The duo were questioned about their personal and official financial dealings and on specific charges related to the deal. Some documents submitted by them are being scrutinised, they said. Officials said the fresh questioning of the Marans was essential as the ED is expected to issue an attachment order for seizing of assets of an estimated value of over Rs 700 crore in this case and all questions regarding criminal actions had to be answered by those involved and booked, they said.

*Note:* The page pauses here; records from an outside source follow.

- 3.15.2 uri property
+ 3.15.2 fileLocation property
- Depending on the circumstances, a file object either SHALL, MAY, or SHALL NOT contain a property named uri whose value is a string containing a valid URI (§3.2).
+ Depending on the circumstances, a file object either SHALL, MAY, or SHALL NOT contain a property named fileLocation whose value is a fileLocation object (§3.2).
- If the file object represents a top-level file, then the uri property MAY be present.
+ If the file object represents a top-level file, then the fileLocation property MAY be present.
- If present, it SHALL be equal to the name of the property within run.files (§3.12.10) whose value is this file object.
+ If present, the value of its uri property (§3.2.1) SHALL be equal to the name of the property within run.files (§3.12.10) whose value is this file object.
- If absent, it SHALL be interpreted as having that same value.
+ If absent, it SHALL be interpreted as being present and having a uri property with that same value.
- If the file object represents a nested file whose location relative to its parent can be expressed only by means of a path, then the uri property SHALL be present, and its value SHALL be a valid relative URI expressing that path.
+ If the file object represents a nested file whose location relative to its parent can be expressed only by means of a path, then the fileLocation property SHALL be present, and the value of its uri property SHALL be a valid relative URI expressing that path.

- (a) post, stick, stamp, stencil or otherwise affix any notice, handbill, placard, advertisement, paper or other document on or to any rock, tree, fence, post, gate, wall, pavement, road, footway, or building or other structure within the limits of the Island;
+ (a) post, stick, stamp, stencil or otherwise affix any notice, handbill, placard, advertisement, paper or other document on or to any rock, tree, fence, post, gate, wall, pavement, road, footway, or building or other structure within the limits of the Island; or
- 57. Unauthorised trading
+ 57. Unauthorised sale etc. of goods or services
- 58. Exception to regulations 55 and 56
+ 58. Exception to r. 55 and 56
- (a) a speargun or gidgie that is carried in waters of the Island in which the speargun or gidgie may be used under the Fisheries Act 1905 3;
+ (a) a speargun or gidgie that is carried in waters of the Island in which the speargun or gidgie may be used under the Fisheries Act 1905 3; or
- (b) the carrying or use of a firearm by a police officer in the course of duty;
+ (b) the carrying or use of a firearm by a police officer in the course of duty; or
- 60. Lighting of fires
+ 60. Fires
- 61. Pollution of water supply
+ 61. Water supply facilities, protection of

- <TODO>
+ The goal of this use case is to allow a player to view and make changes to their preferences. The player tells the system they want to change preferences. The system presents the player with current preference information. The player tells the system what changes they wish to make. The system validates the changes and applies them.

Other executives involved in the deal are also now being questioned, they said. The ED is probing the case based on a CBI FIR in the matter. Besides the Maran brothers, the CBI has named Malaysian business tycoon T Ananda Krishnan, Malaysian national Augustus Ralph Marshall and four firms Sun Direct TV, Maxis Communication Berhad, Astro All Asia Network and South Asia Entertainment Holding as accused.
The CBI has charged them with the offences punishable under section 120-B (criminal conspiracy) of the IPC and under relevant provisions of the Prevention of Corruption Act.
The CBI had alleged in the court that Dayanidhi Maran had "pressured" and "forced" Chennai-based telecom promoter C. Sivasankaran to sell his stakes in Aircel and two subsidiary firms to Malaysian firm Maxis Group in 2006. The ED's money laundering case is based on this.